Sleep Apnea Machine
If you experience symptoms of sleep apnea, visit your doctor, and are diagnosed with the disorder, you will most likely undergo treatment involving Continuous positive airway pressure (CPAP). This involves a sleep apnea machine that delivers pressurized air through a mask worn while sleeping. The air wafts over your nose in an attempt to keep your air passages open.
Is This Machine a Good Treatment Option?
As far as sleep apnea machines go, CPAP is the most trusted and popular one used for treating sleep apnea. Although, lots of people try this machine and then abandon it, citing discomfort as the primary reason. This machine requires some adjustment, as far as the straps on the mask go. Finding the right fit is key to the success of the treatment. The masks are available in different sizes and types, so be sure to try a few and find the one that feels the least obstructive.
How Does a Sleep Apnea Machine work?
The pressurized air travels from the machine through a flexible tube and into your mask. The machine can be set to flow all night at a steady rate or intermittently, much like central heating and air in a home. The pressurized air pumped through the mask and into your throat keeps your airway from collapsing and obstructing your breathing.
How Do I Get a Sleep Apnea Machine?
Upon receiving a physician-issued prescription, a technician will usually deliver the CPAP equipment to you. Your machine will be adjusted to fit the prescription your sleep apnea specialist wrote for you. If your weight or sleeping arrangements change, the machine settings may need to be adjusted to ensure favorable results.
What if I Find the Machine Uncomfortable?

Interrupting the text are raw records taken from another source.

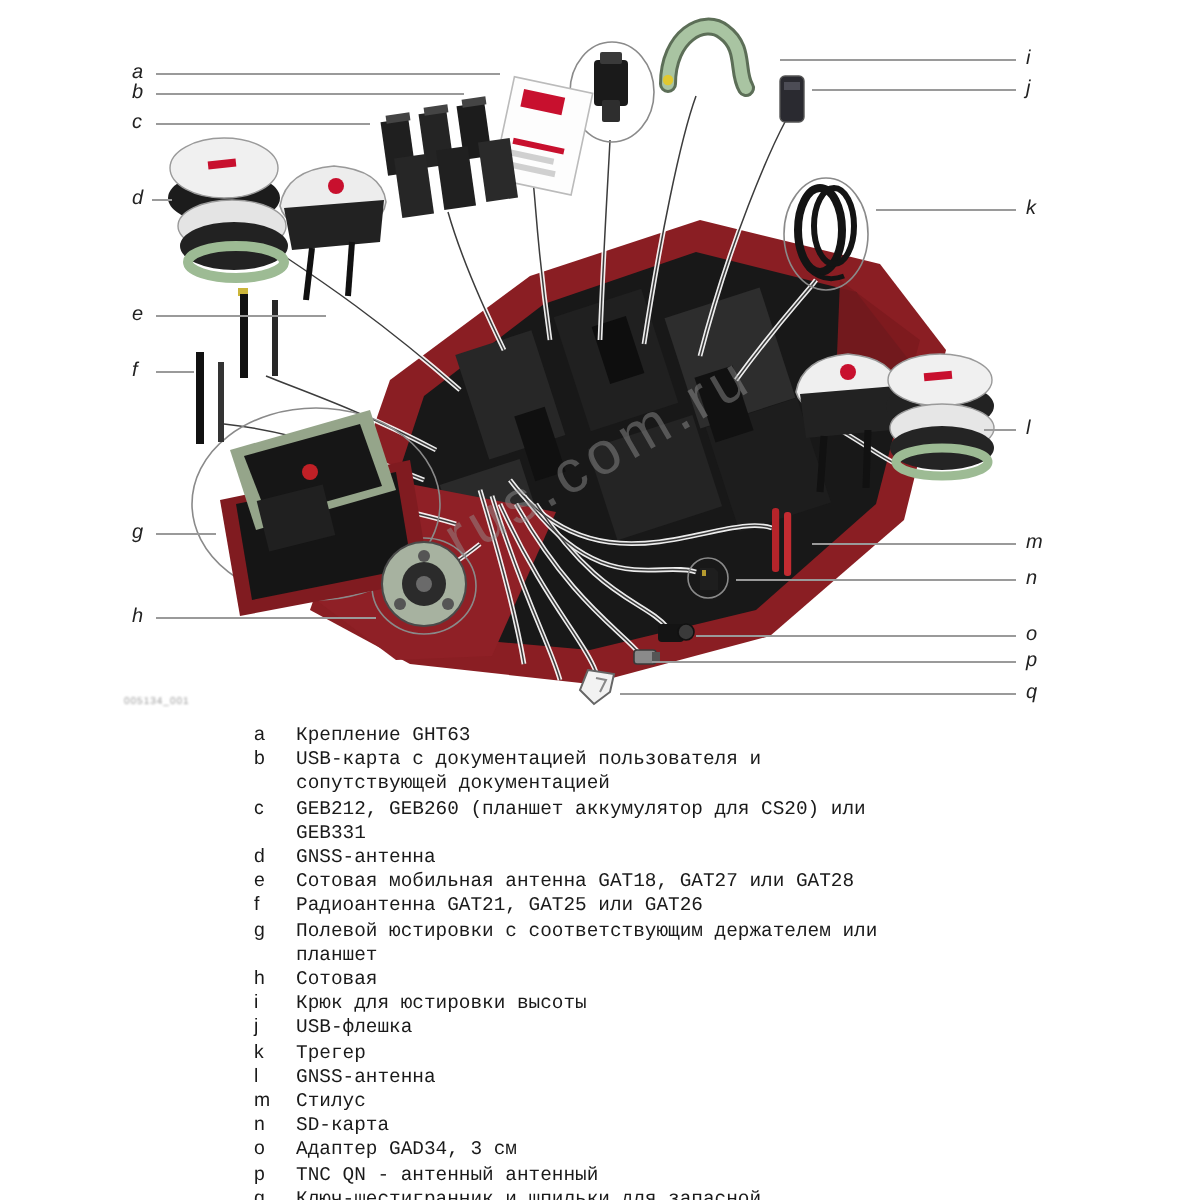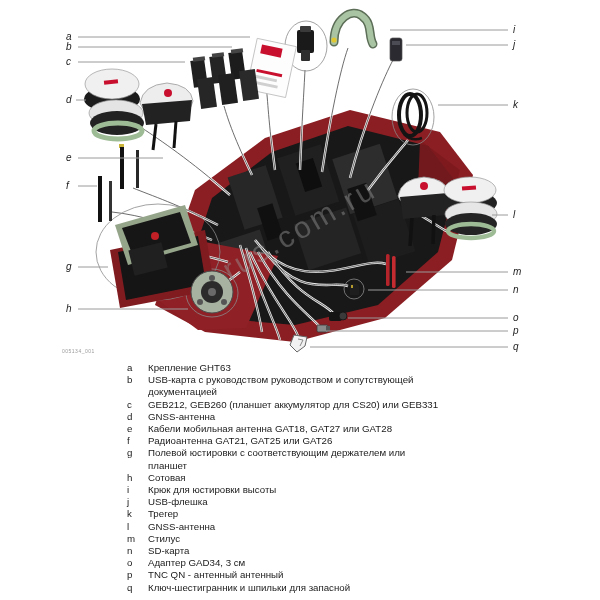--- a/index.html
+++ b/index.html
@@ -20,21 +20,21 @@
     font-size:30px;letter-spacing:3px;color:rgba(150,150,150,0.45);
     font-family:"Liberation Sans", sans-serif;pointer-events:none;white-space:nowrap;
   }
   .figcode{
     position:absolute;left:62px;top:348px;font-size:5px;color:#9a9a9a;
     letter-spacing:.5px;filter:blur(.4px);
   }
   .legend{position:absolute;left:127px;top:362px;width:320px;}
   .lrow{display:flex;align-items:flex-start;font-size:9.7px;line-height:12.2px;}
   .lrow .llet{width:21px;flex:0 0 21px;}
-  .lrow .ltxt{flex:1;max-width:298px;}
+  .lrow .ltxt{flex:1;max-width:298px;font-family:Liberation Mono, monospace;}
 </style>
 </head>
 <body>
 
 <div class="page">
 
   <div class="figure">
     <svg width="600" height="360" viewBox="0 0 600 360">
 
       <g>
@@ -282,33 +282,33 @@
     <div class="figcode">005134_001</div>
   </div>
 
   <div class="legend">
     <div class="lrow">
         <span class="llet">a</span>
         <span class="ltxt">Крепление GHT63</span>
       </div>
     <div class="lrow">
         <span class="llet">b</span>
-        <span class="ltxt">USB-карта с руководством руководством и сопутствующей документацией</span>
+        <span class="ltxt">USB-карта с документацией пользователя и сопутствующей документацией</span>
       </div>
     <div class="lrow">
         <span class="llet">c</span>
         <span class="ltxt">GEB212, GEB260 (планшет аккумулятор для CS20) или GEB331</span>
       </div>
     <div class="lrow">
         <span class="llet">d</span>
         <span class="ltxt">GNSS-антенна</span>
       </div>
     <div class="lrow">
         <span class="llet">e</span>
-        <span class="ltxt">Кабели мобильная антенна GAT18, GAT27 или GAT28</span>
+        <span class="ltxt">Сотовая мобильная антенна GAT18, GAT27 или GAT28</span>
       </div>
     <div class="lrow">
         <span class="llet">f</span>
         <span class="ltxt">Радиоантенна GAT21, GAT25 или GAT26</span>
       </div>
     <div class="lrow">
         <span class="llet">g</span>
         <span class="ltxt">Полевой юстировки с соответствующим держателем или планшет</span>
       </div>
     <div class="lrow">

Many people prescribed CPAP eventually give up on it because they find the mask cumbersome and sleep an even more difficult affair. Try giving this treatment a proper chance, as in most sleep apnea cases, it does prove effective. Consult your doctor about any possible modifications that can be made to enhance your comfort while sleeping and using CPAP. These could be as simple as adjusting the mask straps, the machine air pressure settings, or even the pillow upon which you regularly sleep.